In the entries below, find the line containing "[334,989,391,1012] quick ->" and the line containing "[89,339,131,351] search ->". Copy those two lines and everything between them exactly, without the pictures.

(Beginning of Records for this task)

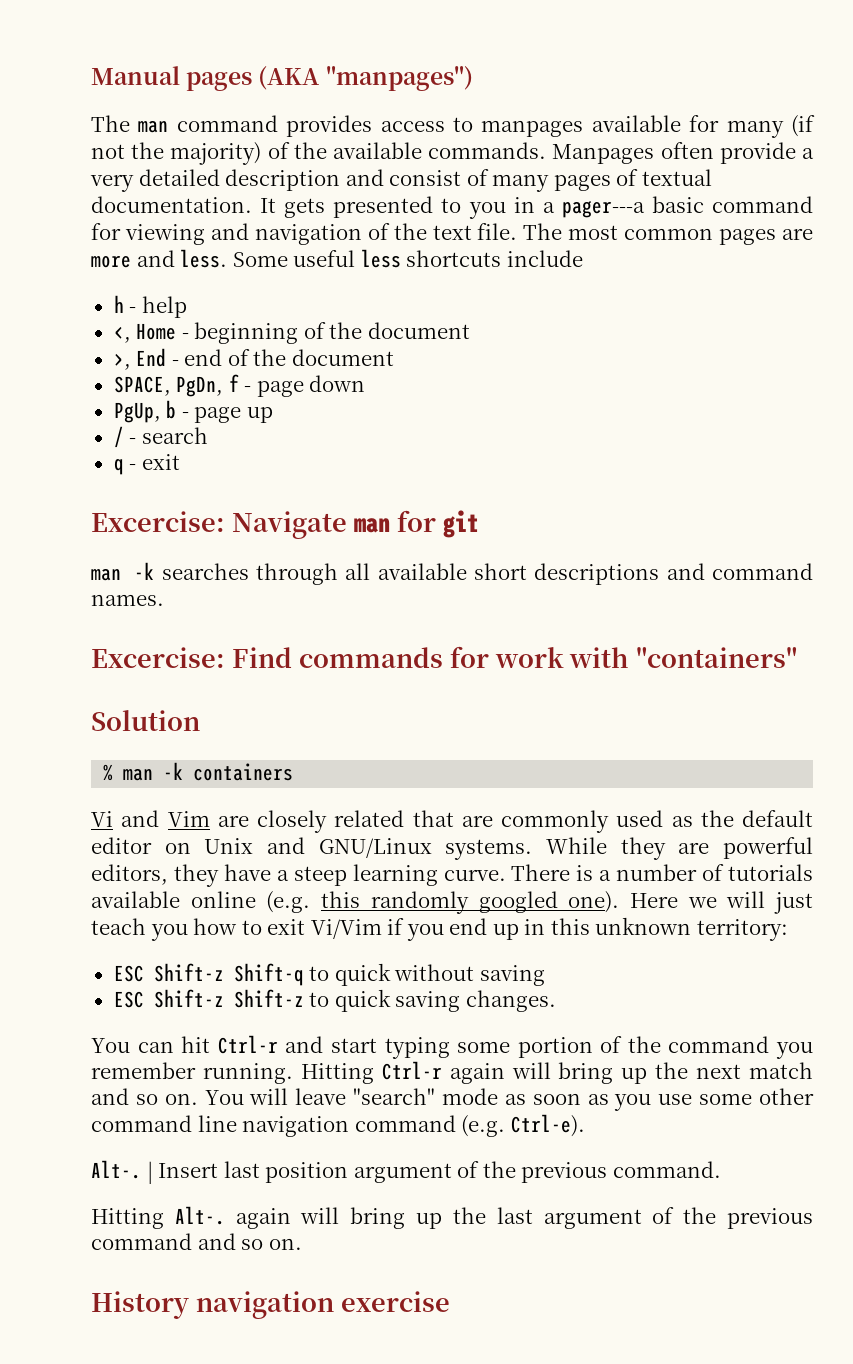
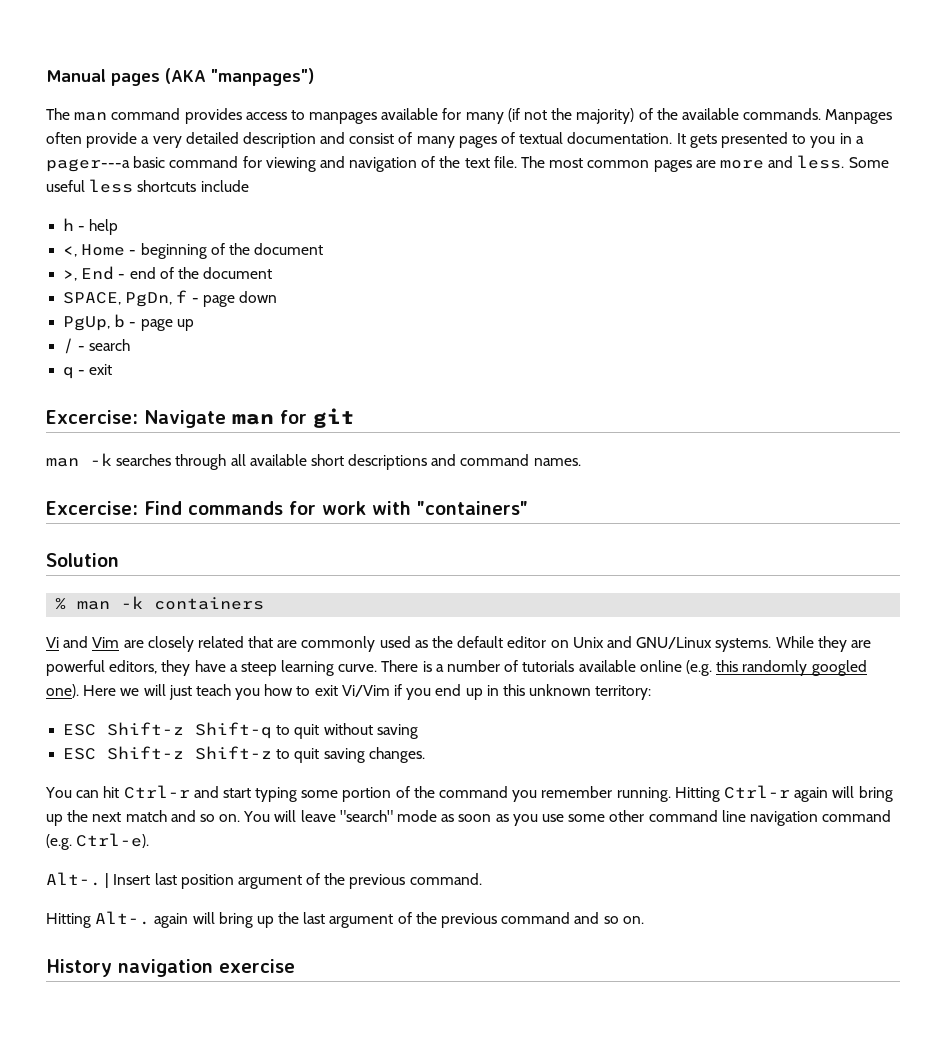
[334,963,391,986] quick -> [294,724,320,739] quit
[334,989,391,1012] quick -> [294,748,320,763] quit

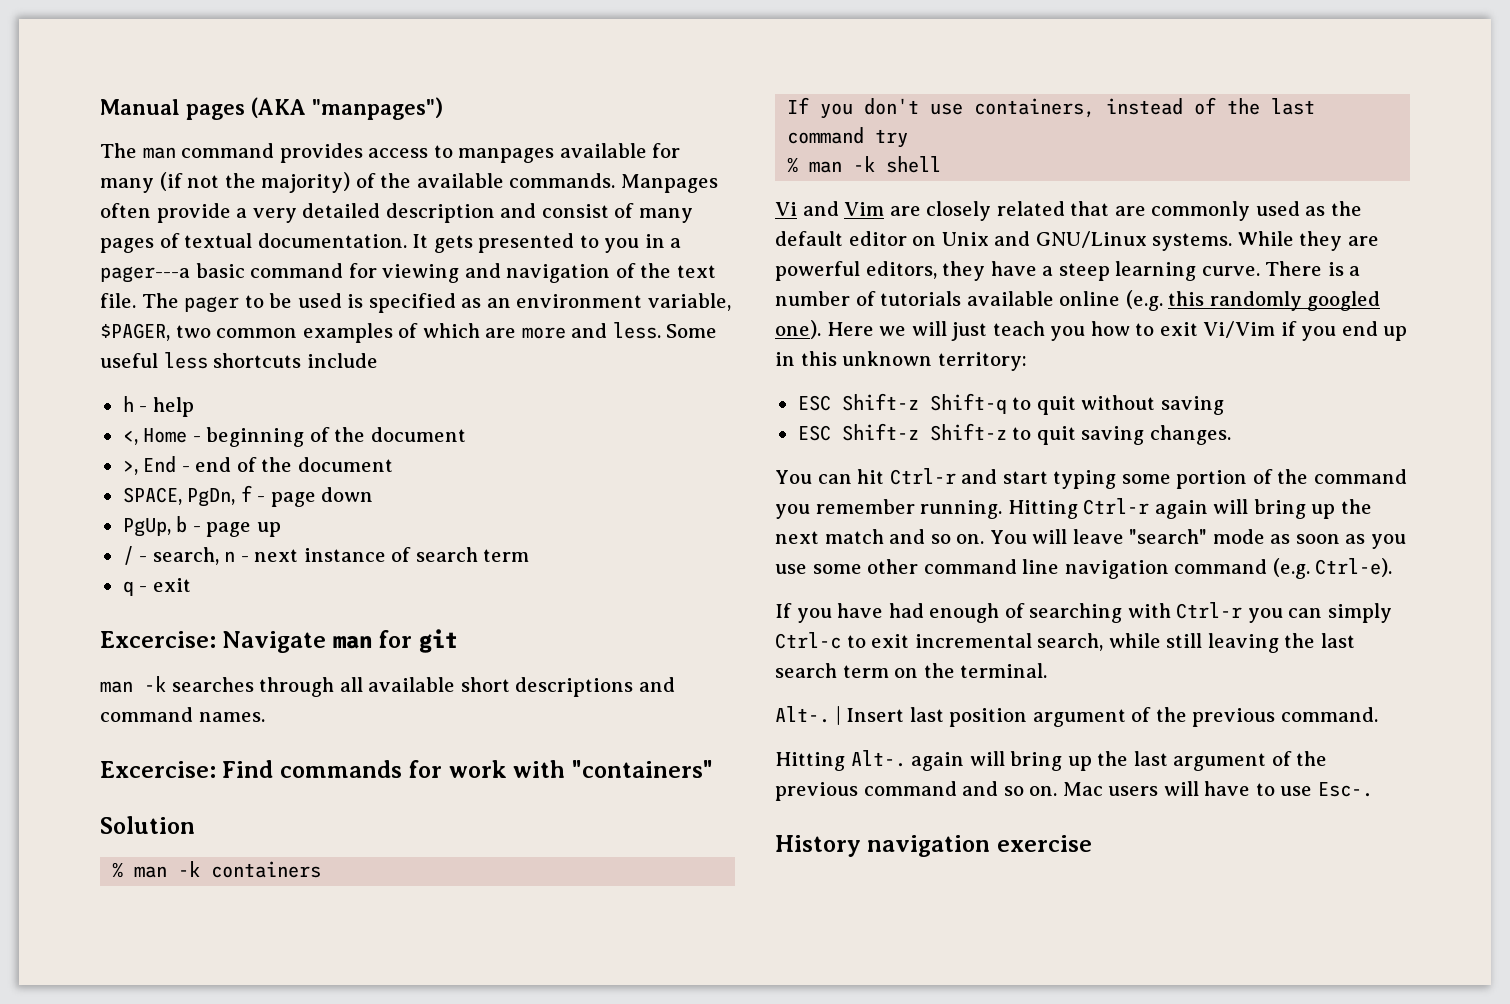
[549,158,692,172] most common pages -> [184,293,731,313] [100,323,480,343] pager to be used is specified as an environment variable, $PAGER, two common examples of which
[89,339,131,351] search -> [152,547,530,565] search, n - next instance of search term
(265, 603) none -> [787,97,1316,119] [787,127,909,148] [787,156,942,173] // If you don't use containers, instead of the last command try // % man -k shell
(150, 840) none -> [775,602,1392,623] [775,632,1355,653] [775,663,1048,678] // If you have had enough of searching with Ctrl-r you can simply Ctrl-c to exit incremental search, while still leaving the last search term on the terminal.
(644, 920) none -> [1062,781,1373,797] Mac users will have to use Esc-.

(End of Records for this task)

● **Result for this exercise**
[334,989,391,1012] quick -> [294,748,320,763] quit

[549,158,692,172] most common pages -> [184,293,731,313] [100,323,480,343] pager to be used is specified as an environment variable, $PAGER, two common examples of which
[89,339,131,351] search -> [152,547,530,565] search, n - next instance of search term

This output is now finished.